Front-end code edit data
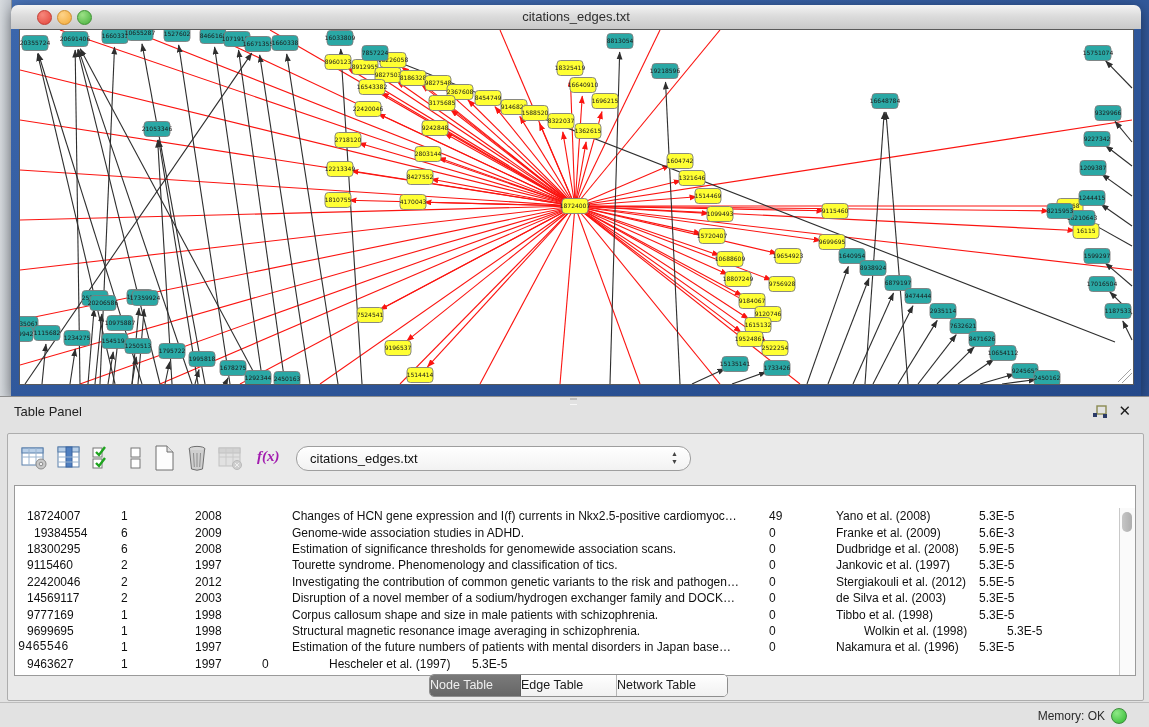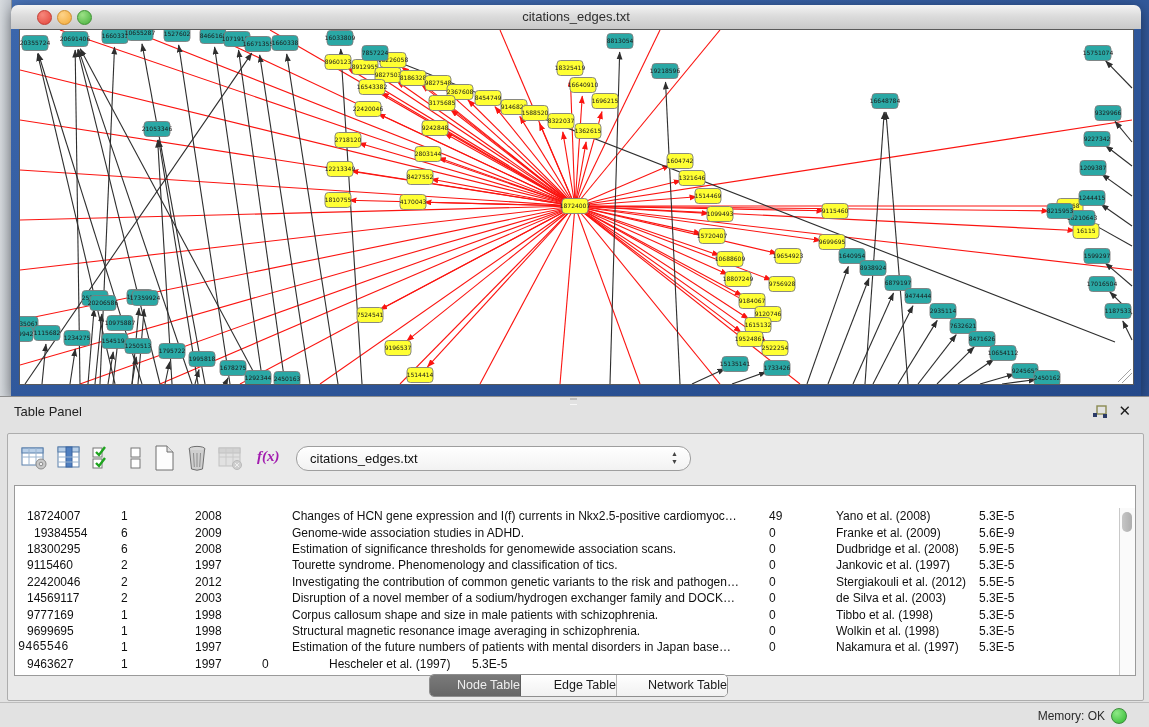--- a/index.html
+++ b/index.html
@@ -59,21 +59,21 @@
   .trow{display:flex;height:16.4px;align-items:center;}
   .tcell{box-sizing:border-box;flex:none;font-size:12px;color:#101010;
     overflow:hidden;white-space:nowrap;}
   #vscroll{position:absolute;right:0;top:22px;bottom:0;width:15px;
     background:#fafafa;border-left:1px solid #c9c9c9;}
   #vthumb{position:absolute;left:2px;top:4px;width:10px;height:20px;
     background:linear-gradient(90deg,#c6c6c6,#aeaeae);border-radius:6px;}
 
   #tabs{position:absolute;left:421px;bottom:3px;height:21px;display:flex;
     border:1px solid #8e8e8e;border-radius:5px;overflow:hidden;background:#fcfcfc;}
-  .tab{height:21px;line-height:21px;font-size:12.5px;text-align:right;color:#1a1a1a;
+  .tab{height:21px;line-height:21px;font-size:12.5px;text-align:left;color:#1a1a1a;
     border-right:1px solid #b5b5b5;background:linear-gradient(#ffffff,#f1f1f1);}
   .tab:last-child{border-right:none;}
   .tab.sel{background:linear-gradient(#7a7a7a,#666666);color:#efefef;border-right:1px solid #5d5d5d;}
 
   #statusbar{position:absolute;left:0;right:0;bottom:0;height:25px;
     border-top:1px solid #bdbdbd;background:#e2e2e2;}
   #mem-label{position:absolute;right:44px;top:6px;font-size:12px;color:#2b2b2b;}
   #mem-dot{position:absolute;right:22px;top:5px;width:14px;height:14px;border-radius:50%;
     background:radial-gradient(circle at 35% 30%,#8ee986,#2eb82e);border:1px solid #3d8b3d;}
   .resize-dimple{position:absolute;left:570px;top:1px;width:7px;height:4px;
@@ -720,21 +720,21 @@
               <div class="tcell" style="width: 143px; padding-left: 5px;">Yano et al. (2008)</div>
               <div class="tcell" style="width: 142px; padding-left: 5px;">5.3E-5</div>
             </div>
             <div class="trow">
               <div class="tcell" style="width: 89px; padding-left: 19px;">19384554</div>
               <div class="tcell" style="width: 88px; padding-left: 17px;">6</div>
               <div class="tcell" style="width: 67px; padding-left: 3px;">2009</div>
               <div class="tcell" style="width: 507px; padding-left: 33px;">Genome-wide association studies in ADHD.</div>
               <div class="tcell" style="width: 65px; padding-left: 3px;">0</div>
               <div class="tcell" style="width: 143px; padding-left: 5px;">Franke et al. (2009)</div>
-              <div class="tcell" style="width: 142px; padding-left: 5px;">5.6E-9</div>
+              <div class="tcell" style="width: 142px; padding-left: 5px;">5.6E-3</div>
             </div>
             <div class="trow">
               <div class="tcell" style="width: 89px; padding-left: 12px;">18300295</div>
               <div class="tcell" style="width: 88px; padding-left: 17px;">6</div>
               <div class="tcell" style="width: 67px; padding-left: 3px;">2008</div>
               <div class="tcell" style="width: 507px; padding-left: 33px;">Estimation of significance thresholds for genomewide association scans.</div>
               <div class="tcell" style="width: 65px; padding-left: 3px;">0</div>
               <div class="tcell" style="width: 143px; padding-left: 5px;">Dudbridge et al. (2008)</div>
               <div class="tcell" style="width: 142px; padding-left: 5px;">5.9E-5</div>
             </div>
@@ -773,30 +773,30 @@
               <div class="tcell" style="width: 65px; padding-left: 3px;">0</div>
               <div class="tcell" style="width: 143px; padding-left: 5px;">Tibbo et al. (1998)</div>
               <div class="tcell" style="width: 142px; padding-left: 5px;">5.3E-5</div>
             </div>
             <div class="trow">
               <div class="tcell" style="width: 89px; padding-left: 12px;">9699695</div>
               <div class="tcell" style="width: 88px; padding-left: 17px;">1</div>
               <div class="tcell" style="width: 67px; padding-left: 3px;">1998</div>
               <div class="tcell" style="width: 507px; padding-left: 33px;">Structural magnetic resonance image averaging in schizophrenia.</div>
               <div class="tcell" style="width: 65px; padding-left: 3px;">0</div>
-              <div class="tcell" style="width: 143px; padding-left: 5px;">Wolkin et al. (1998)</div>
+              <div class="tcell" style="width: 143px; padding-left: 5px; margin-left: 28px;">Wolkin et al. (1998)</div>
               <div class="tcell" style="width: 142px; padding-left: 5px;">5.3E-5</div>
             </div>
             <div class="trow">
               <div class="tcell" style="width: 89px; padding-left: 3px; font-family: Liberation Mono, monospace;">9465546</div>
               <div class="tcell" style="width: 88px; padding-left: 17px;">1</div>
               <div class="tcell" style="width: 67px; padding-left: 3px;">1997</div>
               <div class="tcell" style="width: 507px; padding-left: 33px;">Estimation of the future numbers of patients with mental disorders in Japan base…</div>
               <div class="tcell" style="width: 65px; padding-left: 3px;">0</div>
-              <div class="tcell" style="width: 143px; padding-left: 5px;">Nakamura et al. (1997)</div>
+              <div class="tcell" style="width: 143px; padding-left: 5px;">Nakamura et al. (1996)</div>
               <div class="tcell" style="width: 142px; padding-left: 5px;">5.3E-5</div>
             </div>
             <div class="trow">
               <div class="tcell" style="width: 89px; padding-left: 12px;">9463627</div>
               <div class="tcell" style="width: 88px; padding-left: 17px;">1</div>
               <div class="tcell" style="width: 67px; padding-left: 3px;">1997</div>
               <div class="tcell" style="width: 65px; padding-left: 3px;">0</div>
               <div class="tcell" style="width: 143px; padding-left: 5px;">Hescheler et al. (1997)</div>
               <div class="tcell" style="width: 142px; padding-left: 5px;">5.3E-5</div>
             </div>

■ TASK
Find and copy every line in the entries above where the string "gradient" occurs.

■ COMPLETED EXERCISE
     background:linear-gradient(90deg,#c6c6c6,#aeaeae);border-radius:6px;}
     border-right:1px solid #b5b5b5;background:linear-gradient(#ffffff,#f1f1f1);}
   .tab.sel{background:linear-gradient(#7a7a7a,#666666);color:#efefef;border-right:1px solid #5d5d5d;}
     background:radial-gradient(circle at 35% 30%,#8ee986,#2eb82e);border:1px solid #3d8b3d;}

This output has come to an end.